Therefore, it would have been obvious to one of ordinary skill in the art prior to the effective filing date of the claimed invention to incorporate the teaching of Geisner into the teaching of Hannuksela, Kaufman, Ady because the references similarly disclose the mining of captured audio data. Consequently, one of ordinary skill in the art would be motivated to modify the combination of references with the additional search feature of Geisner that allows for the identification of portions of video content, such as a frame.
Hannuksela, Kaufman, Ady, Geisner fail to disclose “... a verbal description comprising a sentence”
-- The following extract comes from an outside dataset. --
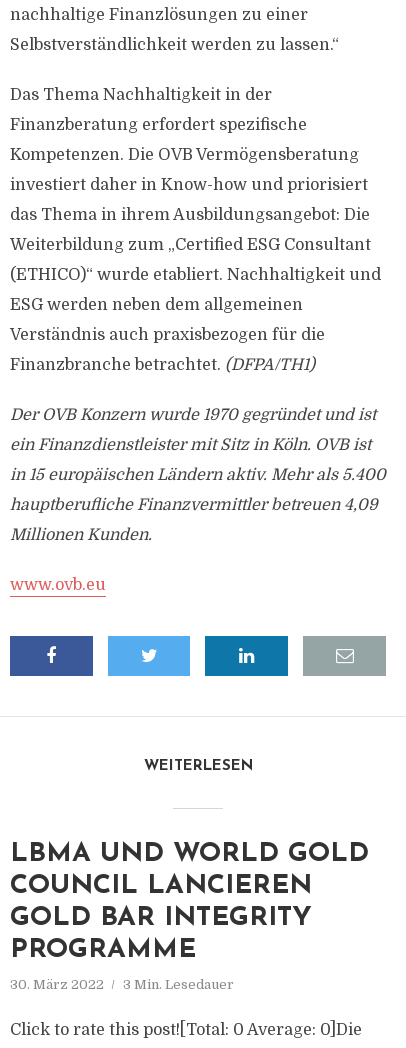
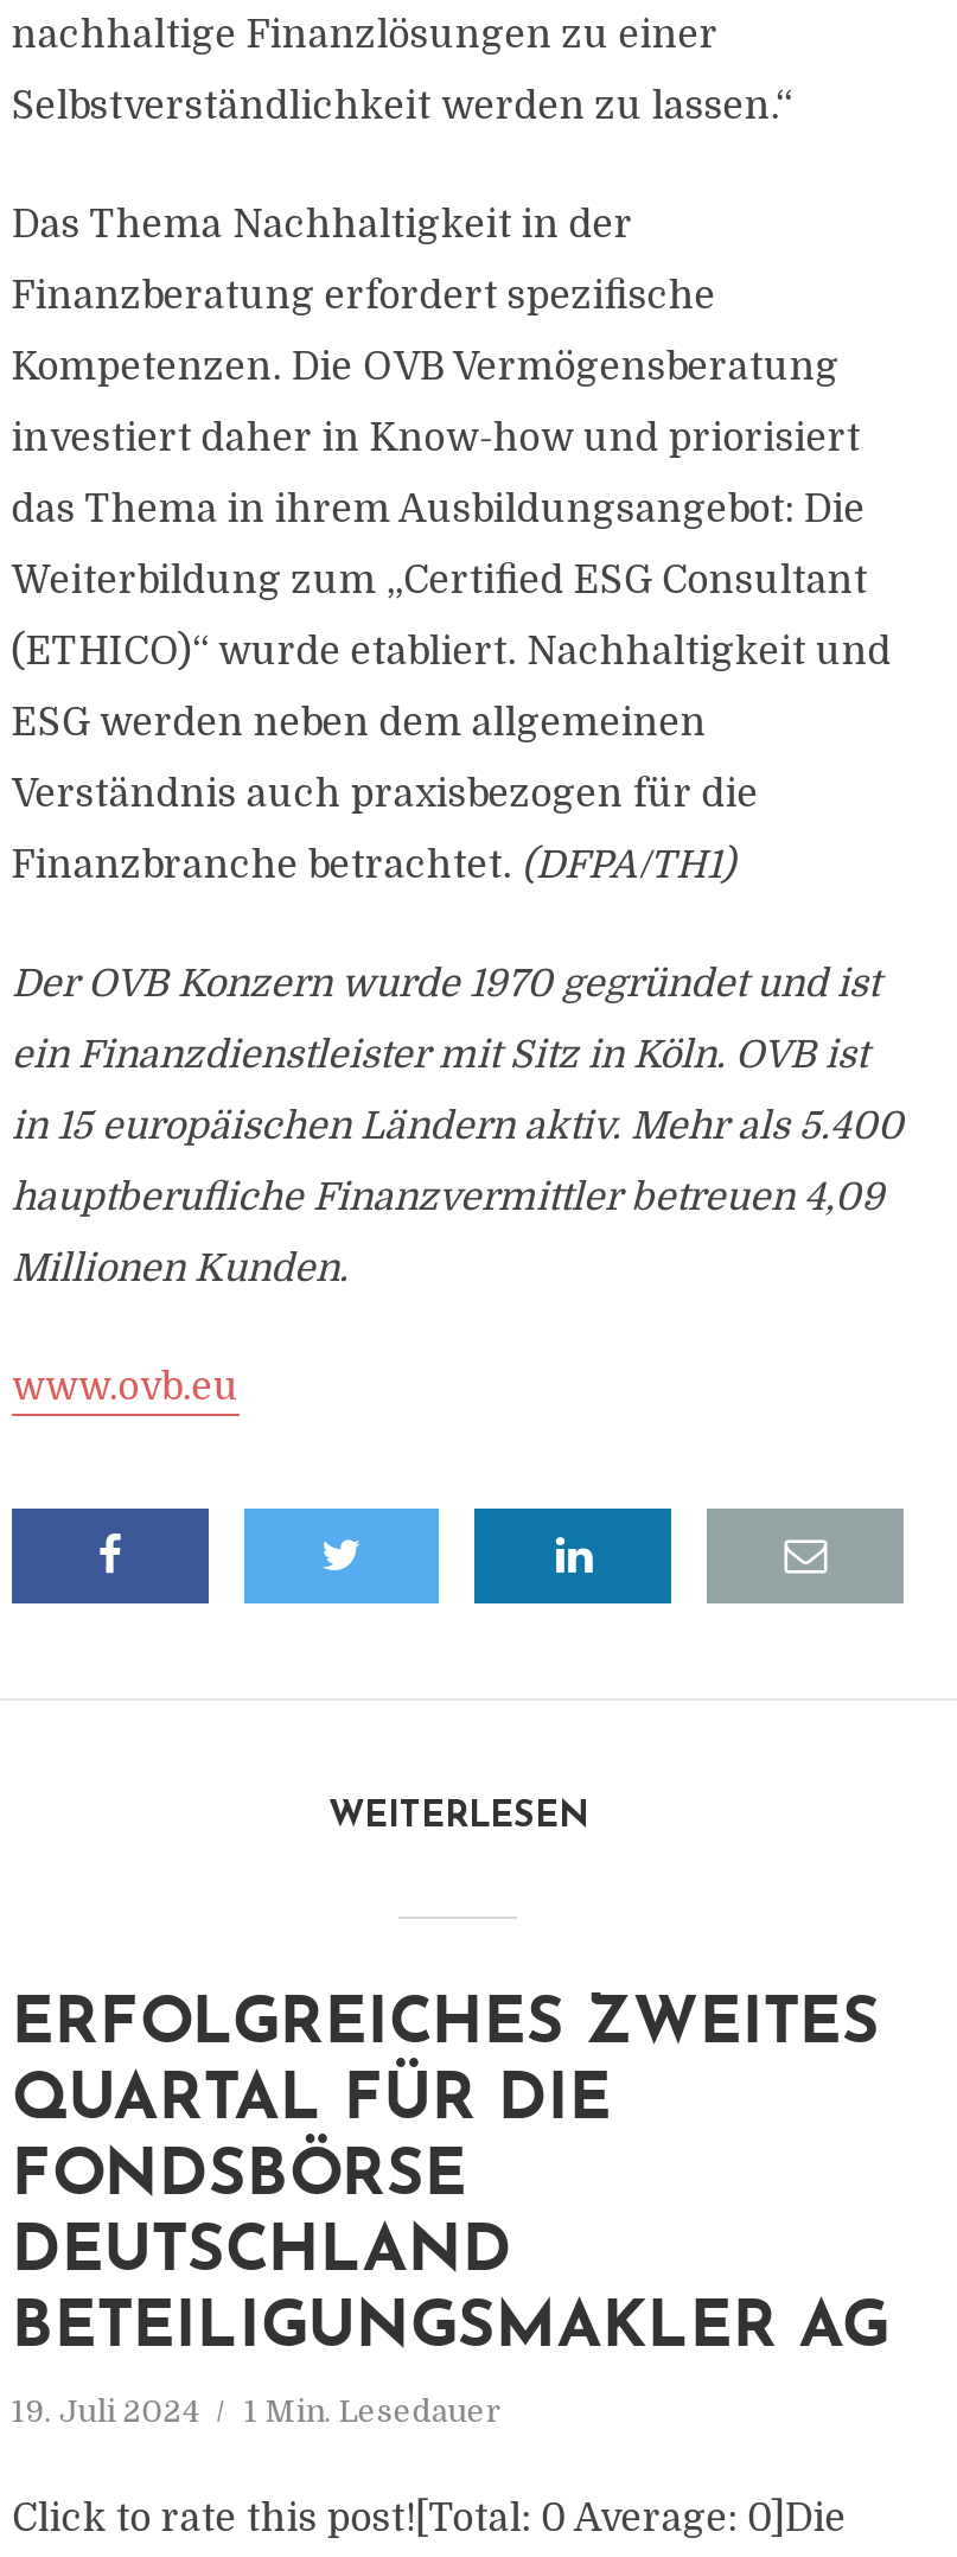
[10,841,369,964] LBMA UND WORLD GOLD | COUNCIL LANCIEREN | GOLD BAR INTEGRITY | PROGRAMME -> [11,1995,889,2362] ERFOLGREICHES ZWEITES | QUARTAL FÜR DIE | FONDSBÖRSE | DEUTSCHLAND | BETEILIGUNGSMAKLER AG
[10,977,234,992] 30. März 2022 | 3 Min. Lesedauer -> [11,2393,502,2429] 19. Juli 2024 | 1 Min. Lesedauer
However, Ko teaches the above limitation at least by ([0030] “For example, each word of the transcripted text report may be correlated with a corresponding position within the audio file, each sentence within the transcripted text report may be associated with a corresponding position within the audio file, and/or each paragraph within the transcripted text report may be correlated with a corresponding position within the audio file.” [0034] “the processing circuitry 22, such as the voice recognition engine implemented by the processing circuitry, may compare subsequences from the collection of word and audio location pairs that have been identified from the audio file with sentences from the transcripted text report on a sentence-by-sentence basis in order to determine a correspondence therebetween”) and the verbal description comprising a sentence is the transcripted text of the audio which comprises sentences.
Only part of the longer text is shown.